The new store is “responding to local market conditions,” Thompson said. “Localization is a priority for us.” Similar to other sipping-while-while-shopping stores, Target said it plans to open more in-store cafes.
It also wants to start providing more organic and natural products.
Of course, earlier this summer, a Taco Bell (coincidentally, also in Chicago) started to serve alcohol, as well.

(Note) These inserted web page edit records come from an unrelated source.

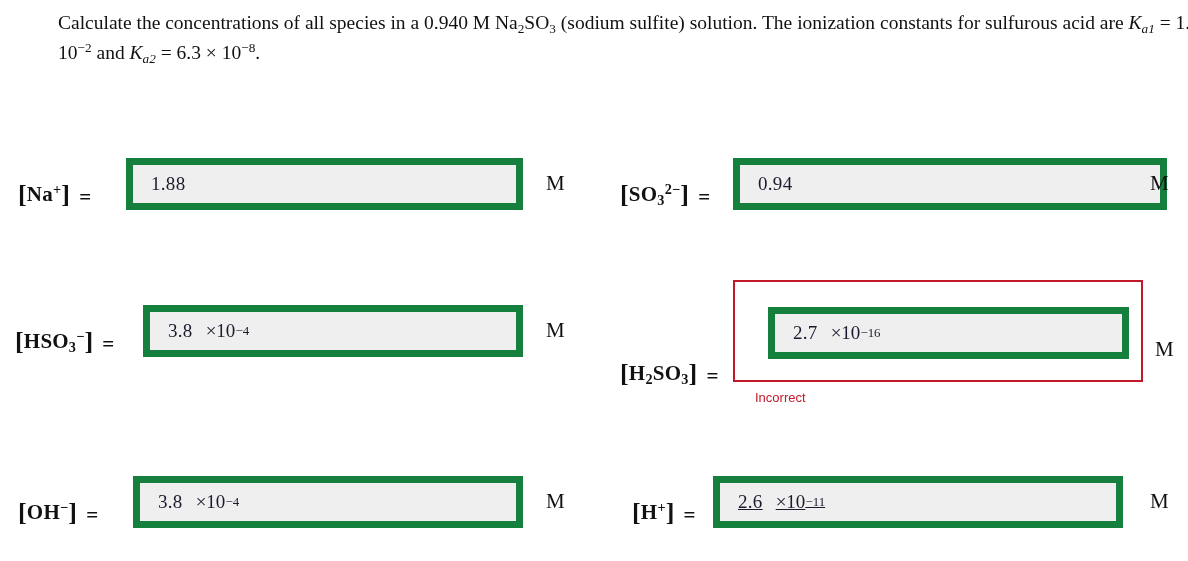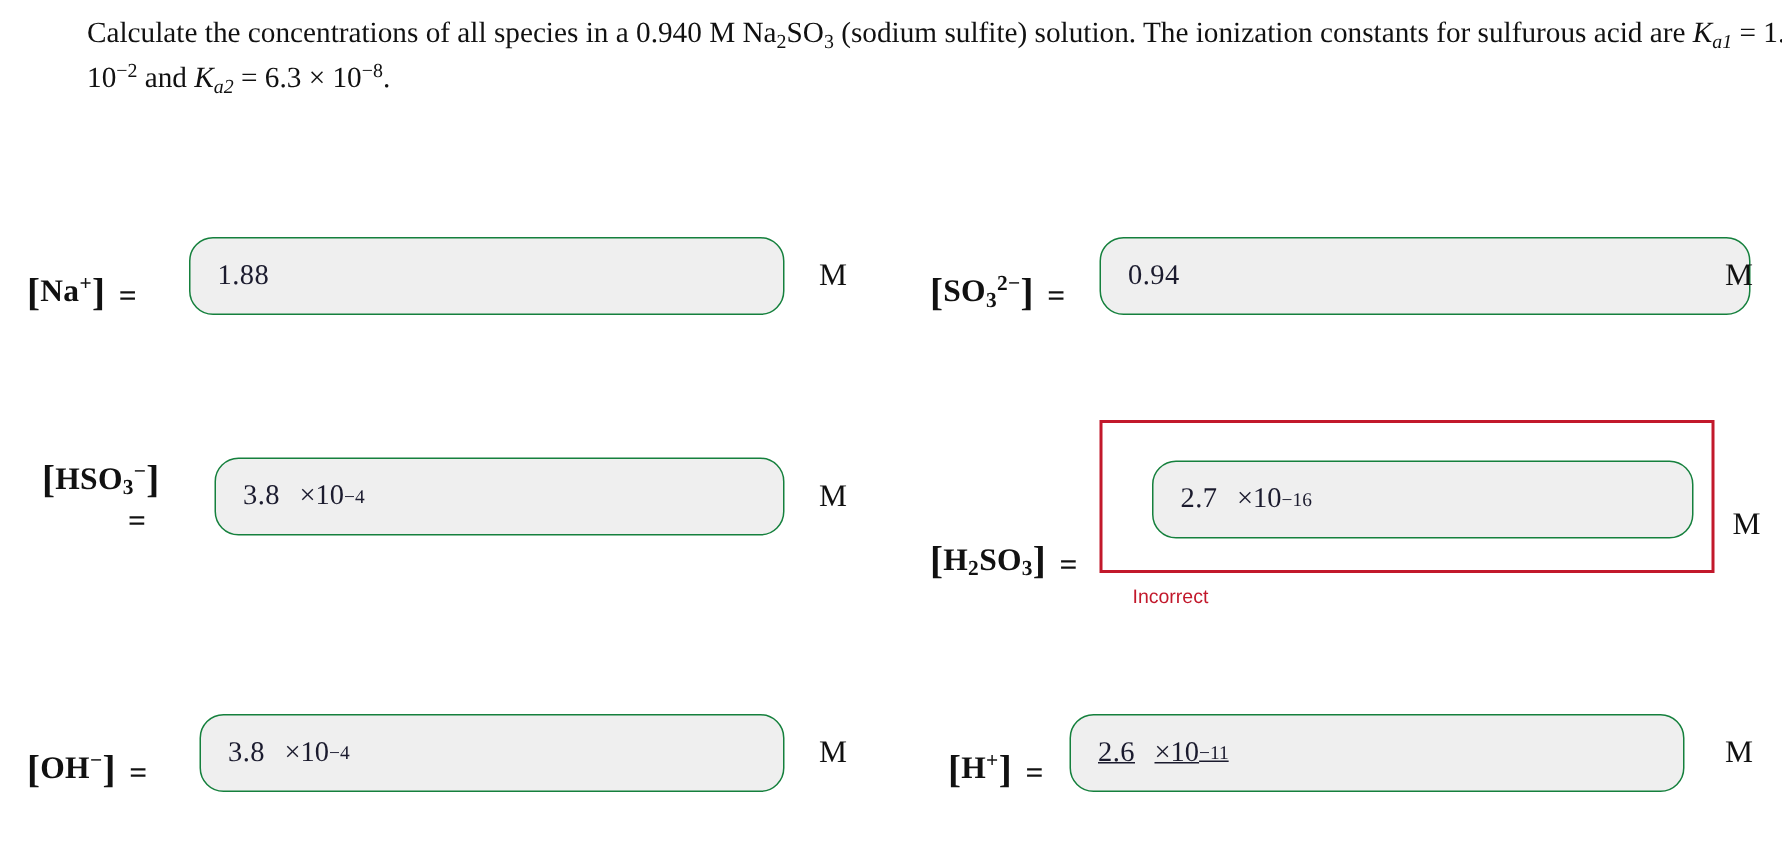--- a/index.html
+++ b/index.html
@@ -63,22 +63,22 @@
     margin-right: 9px;
     color: #111111;
   }
 
   
   .brk { font-size: 26px; vertical-align: -0.09em; }
 
   .field {
     box-sizing: border-box;
     background: #efefef;
-    border: 1px solid #15803d;
-    border-radius: 16px;
+    border: 7px solid #15803d;
+    border-radius: 0;
     height: 52px;
     display: flex;
     align-items: center;
     padding-left: 18px;
     font-size: 19px;
     color: #1b1b2e;
     white-space: nowrap;
   }
   .field .mant { letter-spacing: 0.3px; }
   .field .times { margin-left: 13px; text-align: right; }
@@ -132,21 +132,21 @@
   </div>
 
   <div class="field" style="position:absolute; left:733px; top:0; width:434px;">
     <span class="mant">0.94</span>
   </div>
   <span class="unit" style="position:absolute; left:1150px; top:13px; margin-left:0;">M</span>
 </div>
 
 <div class="row row-2">
 
-  <div class="cell" style="left:28px;flex-direction:column;">
+  <div class="cell" style="left:15px;">
     <span class="species-label"><span class="brk">[</span><span>HSO</span><sub>3</sub><sup>−</sup><span class="brk">]</span></span>
     <span class="eq-sign">=</span>
   </div>
 
   <div class="field" style="position:absolute; left:143px; top:0; width:380px;">
     <span class="mant">3.8</span>
       <span class="times">×10</span>
       <sup>−4</sup>
   </div>
   <span class="unit" style="position:absolute; left:546px; top:13px; margin-left:0;">M</span>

And some Duane Reade stores have implemented bar areas, selling growlers to refill with craft beers.
This fall, Kroger is planning to expand its beer stations in certain stores, as well. “Wine and growler bars are a natural evolution for our adult beverage departments—by adding growlers, we are able to introduce our customers to new and emerging breweries that are only available on draft,” said Jason Milburn, Kroger’s national beer coordinator.
“Coming out of the recession, people are looking for affordable luxuries and more intimate experiences,” said Co-CEO of Whole Foods, Walter Robb, of the store testing an in-store cocktail bar back in 2011.
“For an upscale, fresh grocery store, it makes sense because you’re serving food and it’s more of a place where people go after work to socialize,” said David J. Livingston, a Wisconsin supermarket research consultant. “Normally, the [grocery stores] that have bars have a food service alternative, like dinner selections.”
So, is this new trend necessary? No. A fun idea? Yes. I can just imagine people now deciding to meet each other at Target for a quick drink or Duane Read for a new craft beer.
Or maybe it’s one big marketing ploy and, the more shoppers drink, the more they will have the munchies and the more they will buy? But then—what’s next? And is it even safe to drink and drive one’s cart around the store, so to speak?